Uma criança de seis anos! Aí chamaram a “santa” mãe desta criança e depois de muito custo também que a mãe falou:

−Não, mas eu não sei onde que ela viu isso. E de repente ela fez assim:

−Ah, eu acho então que ela viu o meu marido brigando comigo!

Ou seja, o exemplo que a criança tem em casa é o que ela estava passando para os colegas e para a vida dela, no dia-a-dia.

PROFESSORA: Sem dúvida. Mas isso, veja, Julia, isso faz parte do que eu estou chamando de “a realidade que eu tenho hoje na escola”. Então, o que eu faço com essa realidade? Eu, se estou na escola, eu tenho um papel. E se a realidade é essa, eu tenho que lidar com essa realidade, não é mesmo? De alguma forma, tentar achar caminhos para resolver isso porque - eu sei que isso não está na sua fala - mas muita gente fala assim:

−Ah, não tem jeito, olha a família que ela tem.

Eu sei que não foi isso que você quis dizer, entendeu? Mas eu já ouvi isso muitas vezes.
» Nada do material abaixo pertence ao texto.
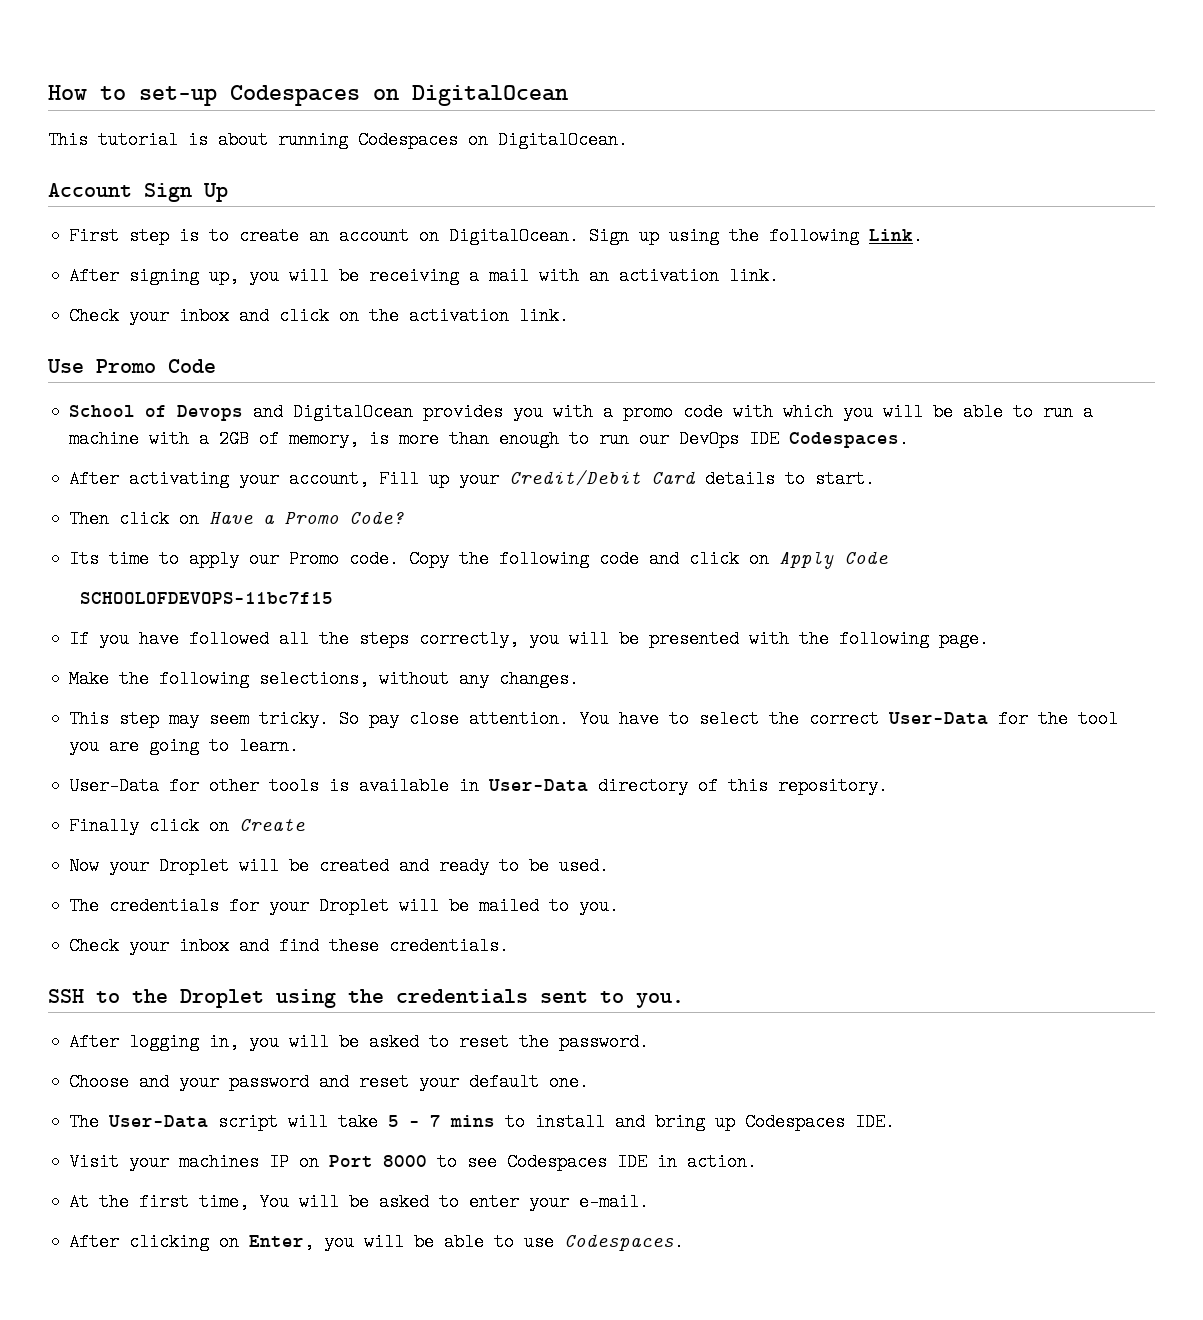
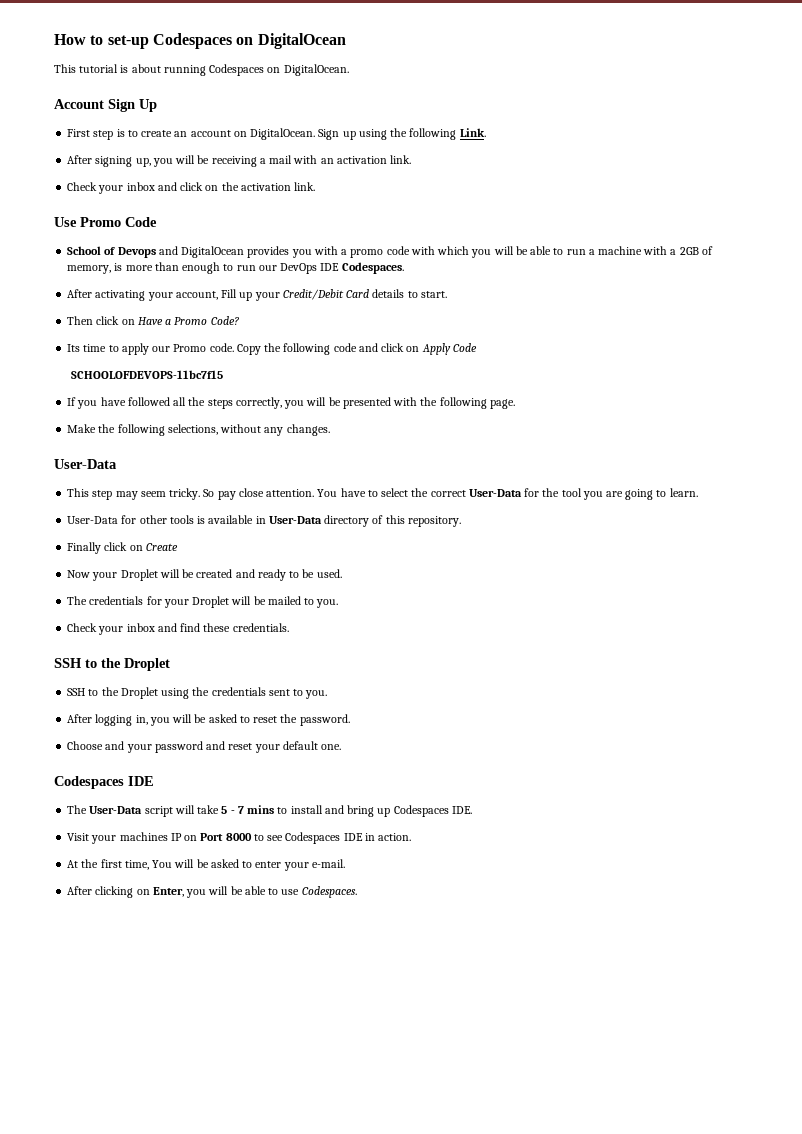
(580, 679) none -> [54,459,117,469] // User-Data
(264, 998) none -> [67,687,158,699] // SSH to the Droplet
(590, 1082) none -> [54,776,154,789] // Codespaces IDE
- Olha só a família que ela tem. Também olha só o pai dela, é alcoólatra. O que você esperava? Olha só a mãe dela! Não tem educação. O que você esperava?

Isso é a mesma concepção que a gente está vendo aqui do pré-determinado. Pau que nasce torto, morre torto, entendeu? É de pequenininho que se torce o pepino! É a mesma concepção, a de que “não tem jeito (de educar a menina)”. Então se está tudo determinado biologicamente, gente, é apagar a luz, não tem nada que nós possamos fazer, apaga a luz, né? O último a sair me avisa, porque eu não quero ser a última a sair não. O último a sair apaga a luz, eu estou indo embora, estou caindo fora, estou fora.